AIM OF THE EXERCISE:
Your answer must be one number: the count of lines below that include "other".

Itemized modification records:
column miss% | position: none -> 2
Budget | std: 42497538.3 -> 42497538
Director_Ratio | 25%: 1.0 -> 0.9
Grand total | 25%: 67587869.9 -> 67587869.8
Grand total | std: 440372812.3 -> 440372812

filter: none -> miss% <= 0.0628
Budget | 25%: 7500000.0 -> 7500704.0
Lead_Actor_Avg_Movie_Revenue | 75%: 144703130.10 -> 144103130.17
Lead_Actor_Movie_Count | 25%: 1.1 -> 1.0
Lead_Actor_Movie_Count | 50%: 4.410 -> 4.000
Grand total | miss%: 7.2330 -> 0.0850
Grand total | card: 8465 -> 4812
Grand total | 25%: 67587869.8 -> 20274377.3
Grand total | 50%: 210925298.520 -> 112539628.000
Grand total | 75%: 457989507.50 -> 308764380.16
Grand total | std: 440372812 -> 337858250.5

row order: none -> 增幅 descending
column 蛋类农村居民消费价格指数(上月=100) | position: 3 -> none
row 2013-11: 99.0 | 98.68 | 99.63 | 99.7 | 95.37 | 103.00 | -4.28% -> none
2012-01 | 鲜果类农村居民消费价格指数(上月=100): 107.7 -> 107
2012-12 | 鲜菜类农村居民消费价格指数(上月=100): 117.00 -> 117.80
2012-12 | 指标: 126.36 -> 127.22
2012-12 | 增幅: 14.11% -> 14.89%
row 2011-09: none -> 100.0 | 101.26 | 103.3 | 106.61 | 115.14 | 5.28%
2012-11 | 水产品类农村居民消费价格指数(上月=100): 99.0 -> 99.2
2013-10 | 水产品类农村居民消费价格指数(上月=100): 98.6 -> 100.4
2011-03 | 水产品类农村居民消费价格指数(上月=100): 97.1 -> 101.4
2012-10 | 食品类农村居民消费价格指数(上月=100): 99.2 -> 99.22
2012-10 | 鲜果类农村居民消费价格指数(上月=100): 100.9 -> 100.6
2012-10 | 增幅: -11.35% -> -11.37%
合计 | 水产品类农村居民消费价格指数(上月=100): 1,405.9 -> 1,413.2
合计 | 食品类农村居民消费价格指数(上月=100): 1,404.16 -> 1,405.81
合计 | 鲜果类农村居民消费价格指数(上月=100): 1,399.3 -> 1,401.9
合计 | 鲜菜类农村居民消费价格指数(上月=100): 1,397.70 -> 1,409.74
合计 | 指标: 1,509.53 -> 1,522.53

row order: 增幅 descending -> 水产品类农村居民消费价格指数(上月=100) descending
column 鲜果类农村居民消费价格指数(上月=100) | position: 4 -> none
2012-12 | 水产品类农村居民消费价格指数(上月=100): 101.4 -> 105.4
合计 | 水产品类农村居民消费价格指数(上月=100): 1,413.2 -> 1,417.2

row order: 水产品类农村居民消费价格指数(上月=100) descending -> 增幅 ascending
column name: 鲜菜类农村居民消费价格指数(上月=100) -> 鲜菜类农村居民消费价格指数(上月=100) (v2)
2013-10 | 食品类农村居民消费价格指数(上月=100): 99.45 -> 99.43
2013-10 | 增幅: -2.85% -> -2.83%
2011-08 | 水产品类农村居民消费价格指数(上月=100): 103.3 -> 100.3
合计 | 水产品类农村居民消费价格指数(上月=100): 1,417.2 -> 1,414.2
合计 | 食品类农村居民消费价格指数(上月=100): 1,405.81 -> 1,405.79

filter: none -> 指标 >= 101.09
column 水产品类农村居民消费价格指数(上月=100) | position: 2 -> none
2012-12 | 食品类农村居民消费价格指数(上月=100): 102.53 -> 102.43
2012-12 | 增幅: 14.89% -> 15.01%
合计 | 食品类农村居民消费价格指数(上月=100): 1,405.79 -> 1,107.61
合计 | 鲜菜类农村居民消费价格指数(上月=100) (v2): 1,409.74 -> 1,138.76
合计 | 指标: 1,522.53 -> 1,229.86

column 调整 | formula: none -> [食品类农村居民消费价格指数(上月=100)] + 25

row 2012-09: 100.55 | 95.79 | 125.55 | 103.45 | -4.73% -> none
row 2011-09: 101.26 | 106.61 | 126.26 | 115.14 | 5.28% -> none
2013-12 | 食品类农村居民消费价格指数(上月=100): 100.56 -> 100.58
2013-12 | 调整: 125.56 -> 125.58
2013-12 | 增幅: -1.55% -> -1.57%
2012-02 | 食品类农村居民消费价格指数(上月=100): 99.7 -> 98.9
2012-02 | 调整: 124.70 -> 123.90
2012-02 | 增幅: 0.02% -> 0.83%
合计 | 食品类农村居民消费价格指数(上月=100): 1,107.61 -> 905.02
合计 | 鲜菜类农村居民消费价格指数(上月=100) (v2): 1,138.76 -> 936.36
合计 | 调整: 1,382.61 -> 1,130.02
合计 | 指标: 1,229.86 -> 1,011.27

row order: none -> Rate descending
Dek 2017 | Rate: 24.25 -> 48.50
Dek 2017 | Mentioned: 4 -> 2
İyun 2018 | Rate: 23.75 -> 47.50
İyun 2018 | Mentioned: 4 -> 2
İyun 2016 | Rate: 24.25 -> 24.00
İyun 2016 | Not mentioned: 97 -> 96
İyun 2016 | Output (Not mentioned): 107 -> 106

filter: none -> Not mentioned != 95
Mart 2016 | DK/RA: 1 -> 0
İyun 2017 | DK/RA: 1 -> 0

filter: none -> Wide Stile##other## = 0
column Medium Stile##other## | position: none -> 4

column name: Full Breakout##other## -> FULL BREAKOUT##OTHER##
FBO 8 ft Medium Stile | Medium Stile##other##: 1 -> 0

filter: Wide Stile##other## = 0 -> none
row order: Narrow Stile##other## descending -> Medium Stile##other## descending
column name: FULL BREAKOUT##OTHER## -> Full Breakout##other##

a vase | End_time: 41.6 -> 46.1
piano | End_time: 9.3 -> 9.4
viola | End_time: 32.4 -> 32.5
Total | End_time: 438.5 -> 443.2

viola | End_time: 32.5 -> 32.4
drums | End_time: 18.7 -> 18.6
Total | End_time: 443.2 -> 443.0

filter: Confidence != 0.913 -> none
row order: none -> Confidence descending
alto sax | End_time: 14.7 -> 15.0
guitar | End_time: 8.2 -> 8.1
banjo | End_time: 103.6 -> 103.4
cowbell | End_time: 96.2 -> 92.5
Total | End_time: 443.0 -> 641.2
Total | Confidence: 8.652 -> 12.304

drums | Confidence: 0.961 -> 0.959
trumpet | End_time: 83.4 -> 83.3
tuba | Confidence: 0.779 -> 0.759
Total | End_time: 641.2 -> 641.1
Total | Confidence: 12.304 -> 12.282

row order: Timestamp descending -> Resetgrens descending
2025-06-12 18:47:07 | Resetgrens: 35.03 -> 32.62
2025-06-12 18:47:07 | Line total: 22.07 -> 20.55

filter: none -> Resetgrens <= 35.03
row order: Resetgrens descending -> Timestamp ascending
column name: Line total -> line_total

SOLVED EXERCISE:
7